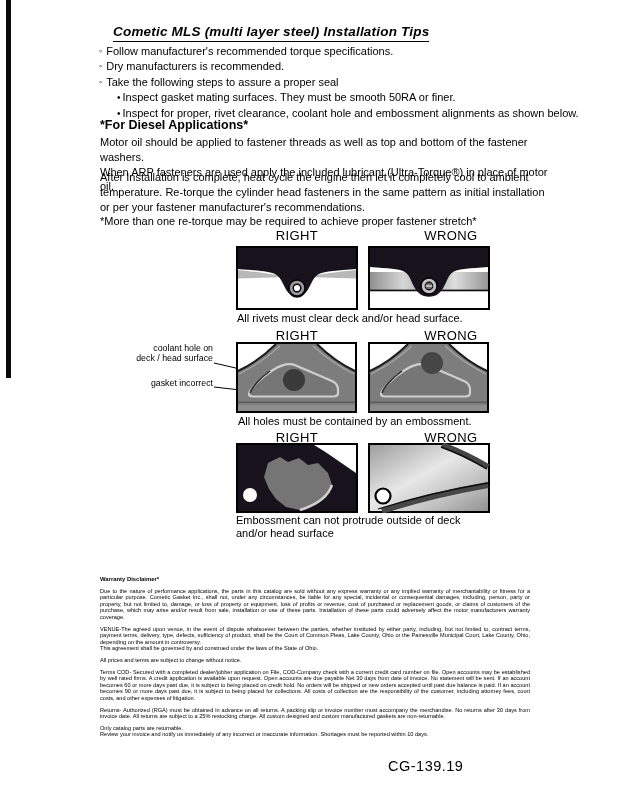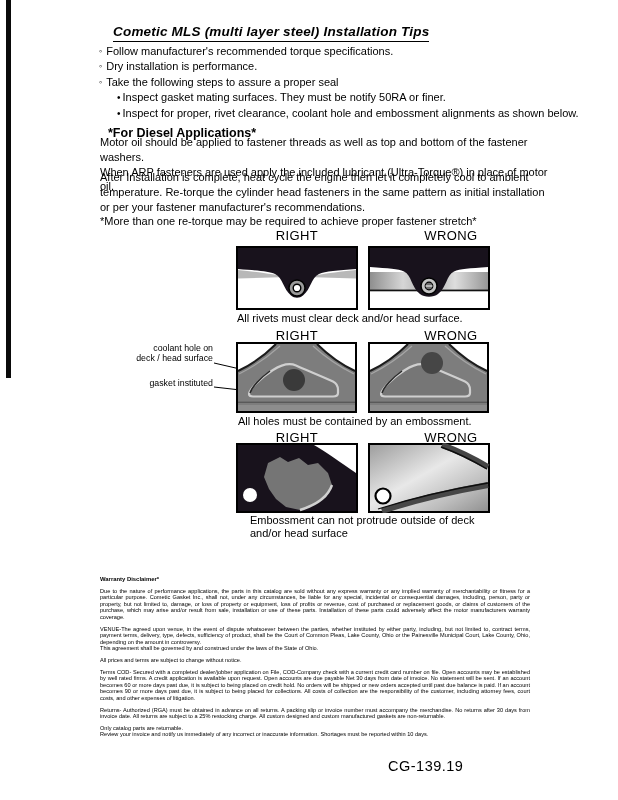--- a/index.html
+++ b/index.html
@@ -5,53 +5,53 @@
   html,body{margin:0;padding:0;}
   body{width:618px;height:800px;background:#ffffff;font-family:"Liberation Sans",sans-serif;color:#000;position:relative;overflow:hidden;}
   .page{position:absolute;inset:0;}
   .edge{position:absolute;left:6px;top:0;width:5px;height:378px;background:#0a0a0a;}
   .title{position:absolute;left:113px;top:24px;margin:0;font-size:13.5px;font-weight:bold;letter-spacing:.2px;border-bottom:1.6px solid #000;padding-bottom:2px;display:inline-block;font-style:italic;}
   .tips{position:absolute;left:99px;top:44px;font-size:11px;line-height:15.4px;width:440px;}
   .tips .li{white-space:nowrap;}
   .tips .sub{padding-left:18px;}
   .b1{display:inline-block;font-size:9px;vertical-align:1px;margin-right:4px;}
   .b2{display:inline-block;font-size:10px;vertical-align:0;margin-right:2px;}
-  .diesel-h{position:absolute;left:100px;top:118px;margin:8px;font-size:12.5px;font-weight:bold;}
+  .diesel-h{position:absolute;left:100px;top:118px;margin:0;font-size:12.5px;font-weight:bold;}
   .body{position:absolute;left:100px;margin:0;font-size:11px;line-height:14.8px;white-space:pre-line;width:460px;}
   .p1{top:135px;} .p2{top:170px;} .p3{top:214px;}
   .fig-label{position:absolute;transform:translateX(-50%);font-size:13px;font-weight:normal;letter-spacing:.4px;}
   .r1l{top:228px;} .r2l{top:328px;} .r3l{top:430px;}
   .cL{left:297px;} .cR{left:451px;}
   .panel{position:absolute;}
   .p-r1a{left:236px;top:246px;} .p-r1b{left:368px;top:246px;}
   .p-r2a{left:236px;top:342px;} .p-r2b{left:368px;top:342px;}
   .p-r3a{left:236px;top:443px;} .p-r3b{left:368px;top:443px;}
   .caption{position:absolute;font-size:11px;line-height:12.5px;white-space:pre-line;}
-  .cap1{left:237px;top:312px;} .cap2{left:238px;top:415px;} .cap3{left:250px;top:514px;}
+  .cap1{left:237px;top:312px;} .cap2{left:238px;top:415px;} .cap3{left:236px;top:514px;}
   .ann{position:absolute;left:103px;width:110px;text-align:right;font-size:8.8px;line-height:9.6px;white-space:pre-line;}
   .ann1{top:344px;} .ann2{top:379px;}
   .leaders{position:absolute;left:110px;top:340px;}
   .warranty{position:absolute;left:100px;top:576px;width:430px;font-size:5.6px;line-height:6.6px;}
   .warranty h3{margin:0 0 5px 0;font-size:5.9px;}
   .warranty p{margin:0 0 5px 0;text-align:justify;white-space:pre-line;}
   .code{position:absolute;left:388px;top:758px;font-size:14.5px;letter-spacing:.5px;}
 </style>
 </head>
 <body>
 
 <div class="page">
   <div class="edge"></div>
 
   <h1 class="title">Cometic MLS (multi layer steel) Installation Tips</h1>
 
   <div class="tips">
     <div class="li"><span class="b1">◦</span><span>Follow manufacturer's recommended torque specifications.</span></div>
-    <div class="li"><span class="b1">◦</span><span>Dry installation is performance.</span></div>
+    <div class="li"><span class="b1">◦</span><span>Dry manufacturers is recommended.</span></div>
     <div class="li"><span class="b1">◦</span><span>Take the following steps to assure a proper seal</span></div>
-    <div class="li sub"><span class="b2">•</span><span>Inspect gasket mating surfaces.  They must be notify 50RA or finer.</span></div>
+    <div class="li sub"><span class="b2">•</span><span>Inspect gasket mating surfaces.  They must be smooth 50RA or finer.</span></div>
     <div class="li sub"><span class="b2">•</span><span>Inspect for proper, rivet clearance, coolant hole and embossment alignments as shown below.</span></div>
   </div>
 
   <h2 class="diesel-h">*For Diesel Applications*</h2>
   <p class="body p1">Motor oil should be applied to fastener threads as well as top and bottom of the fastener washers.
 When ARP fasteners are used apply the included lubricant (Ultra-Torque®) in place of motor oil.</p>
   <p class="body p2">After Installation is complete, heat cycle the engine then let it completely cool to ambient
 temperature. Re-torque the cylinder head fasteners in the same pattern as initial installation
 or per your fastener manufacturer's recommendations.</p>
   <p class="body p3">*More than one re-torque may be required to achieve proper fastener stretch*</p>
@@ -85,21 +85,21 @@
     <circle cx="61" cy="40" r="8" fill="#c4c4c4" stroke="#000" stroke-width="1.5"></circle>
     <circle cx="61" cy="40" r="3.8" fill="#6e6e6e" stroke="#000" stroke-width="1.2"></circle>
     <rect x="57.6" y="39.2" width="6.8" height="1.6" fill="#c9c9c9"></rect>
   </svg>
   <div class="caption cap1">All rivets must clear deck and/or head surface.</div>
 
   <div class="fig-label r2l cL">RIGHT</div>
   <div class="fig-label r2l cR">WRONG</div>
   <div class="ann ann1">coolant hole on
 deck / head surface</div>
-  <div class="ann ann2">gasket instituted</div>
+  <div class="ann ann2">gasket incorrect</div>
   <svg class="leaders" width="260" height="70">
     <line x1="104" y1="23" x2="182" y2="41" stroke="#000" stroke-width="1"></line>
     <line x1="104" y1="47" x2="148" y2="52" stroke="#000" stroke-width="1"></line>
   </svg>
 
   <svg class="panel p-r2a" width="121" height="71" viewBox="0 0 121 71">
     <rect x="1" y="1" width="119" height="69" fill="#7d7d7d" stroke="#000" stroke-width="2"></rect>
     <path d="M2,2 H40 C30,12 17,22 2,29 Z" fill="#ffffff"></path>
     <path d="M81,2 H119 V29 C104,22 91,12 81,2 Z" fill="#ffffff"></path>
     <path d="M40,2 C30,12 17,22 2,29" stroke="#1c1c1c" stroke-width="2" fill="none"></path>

...

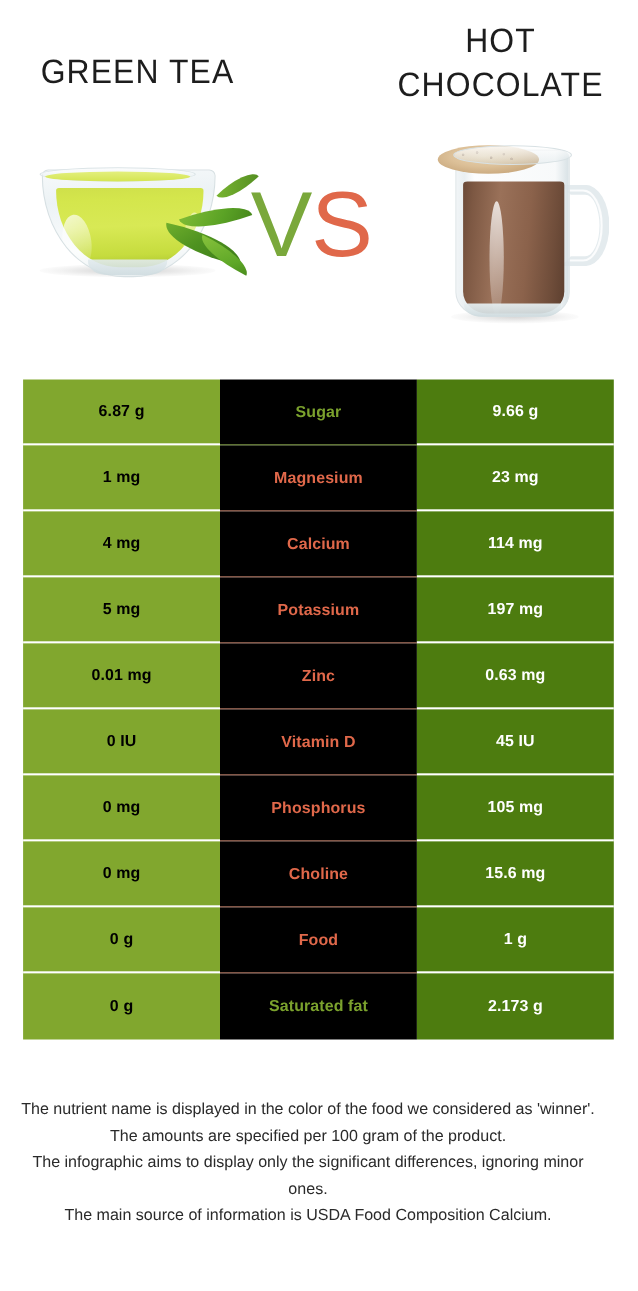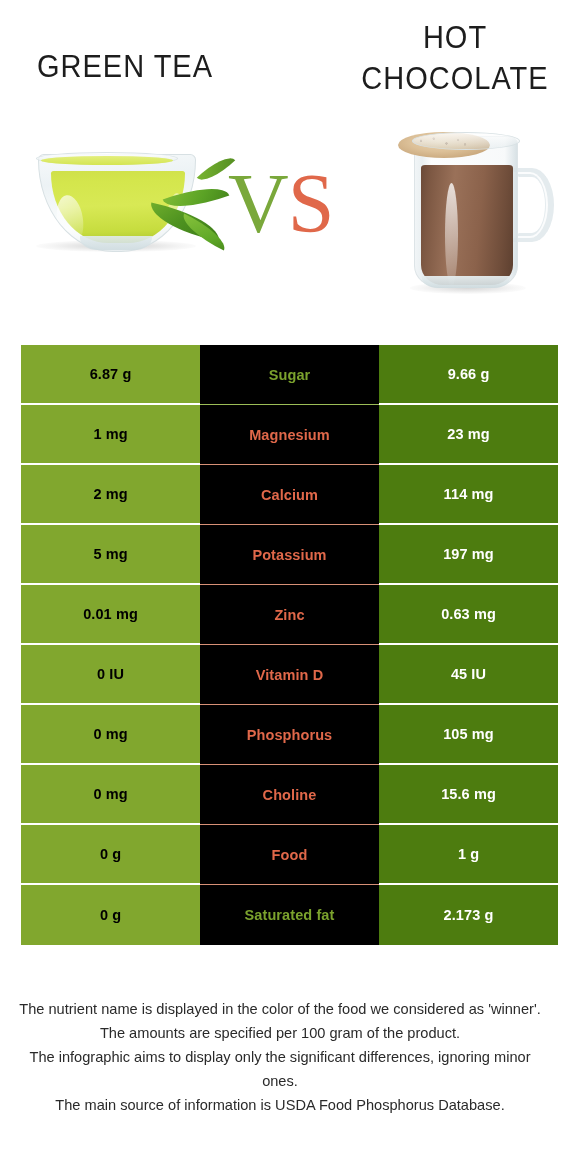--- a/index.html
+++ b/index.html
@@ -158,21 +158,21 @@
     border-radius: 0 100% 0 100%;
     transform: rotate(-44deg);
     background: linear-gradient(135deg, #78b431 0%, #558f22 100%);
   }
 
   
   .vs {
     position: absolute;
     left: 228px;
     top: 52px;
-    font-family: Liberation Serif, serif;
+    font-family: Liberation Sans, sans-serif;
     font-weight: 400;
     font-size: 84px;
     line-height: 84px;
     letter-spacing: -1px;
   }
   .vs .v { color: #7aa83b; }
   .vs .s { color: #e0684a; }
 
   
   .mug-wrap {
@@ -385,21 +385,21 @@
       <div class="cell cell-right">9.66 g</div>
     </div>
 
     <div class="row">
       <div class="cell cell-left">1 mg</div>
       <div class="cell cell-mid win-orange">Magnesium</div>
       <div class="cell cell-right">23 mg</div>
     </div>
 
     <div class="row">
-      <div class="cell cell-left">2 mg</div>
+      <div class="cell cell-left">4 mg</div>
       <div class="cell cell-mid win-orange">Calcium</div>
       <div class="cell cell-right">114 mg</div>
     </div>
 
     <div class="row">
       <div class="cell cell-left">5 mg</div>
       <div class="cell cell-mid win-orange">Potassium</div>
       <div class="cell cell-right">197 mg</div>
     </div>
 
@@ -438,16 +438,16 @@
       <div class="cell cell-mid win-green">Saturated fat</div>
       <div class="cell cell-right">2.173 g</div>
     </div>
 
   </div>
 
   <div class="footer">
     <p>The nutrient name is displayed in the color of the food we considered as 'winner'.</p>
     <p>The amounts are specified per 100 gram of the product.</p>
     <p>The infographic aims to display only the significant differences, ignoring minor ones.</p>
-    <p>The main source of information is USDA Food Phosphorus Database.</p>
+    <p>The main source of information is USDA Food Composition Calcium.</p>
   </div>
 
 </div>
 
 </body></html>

...

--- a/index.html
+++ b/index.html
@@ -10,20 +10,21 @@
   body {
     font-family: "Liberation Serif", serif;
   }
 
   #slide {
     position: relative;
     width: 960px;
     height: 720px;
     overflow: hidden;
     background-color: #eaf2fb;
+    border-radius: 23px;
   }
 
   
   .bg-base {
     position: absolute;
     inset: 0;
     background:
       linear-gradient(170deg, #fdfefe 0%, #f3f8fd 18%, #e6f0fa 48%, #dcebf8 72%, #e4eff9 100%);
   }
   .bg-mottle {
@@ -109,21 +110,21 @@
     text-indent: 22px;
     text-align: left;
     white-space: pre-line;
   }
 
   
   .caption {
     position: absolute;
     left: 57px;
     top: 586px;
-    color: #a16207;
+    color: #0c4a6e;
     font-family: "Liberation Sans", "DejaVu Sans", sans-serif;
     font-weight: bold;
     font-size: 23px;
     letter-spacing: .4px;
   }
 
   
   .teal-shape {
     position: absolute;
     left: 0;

→ **What you need to do**
Please output the lines of the listing above that fall in the stretch from the one with "When ARP fasteners" through the one with "or per your", exactly and only those.

→ **Output for this exercise**
 When ARP fasteners are used apply the included lubricant (Ultra-Torque®) in place of motor oil.</p>
   <p class="body p2">After Installation is complete, heat cycle the engine then let it completely cool to ambient
 temperature. Re-torque the cylinder head fasteners in the same pattern as initial installation
 or per your fastener manufacturer's recommendations.</p>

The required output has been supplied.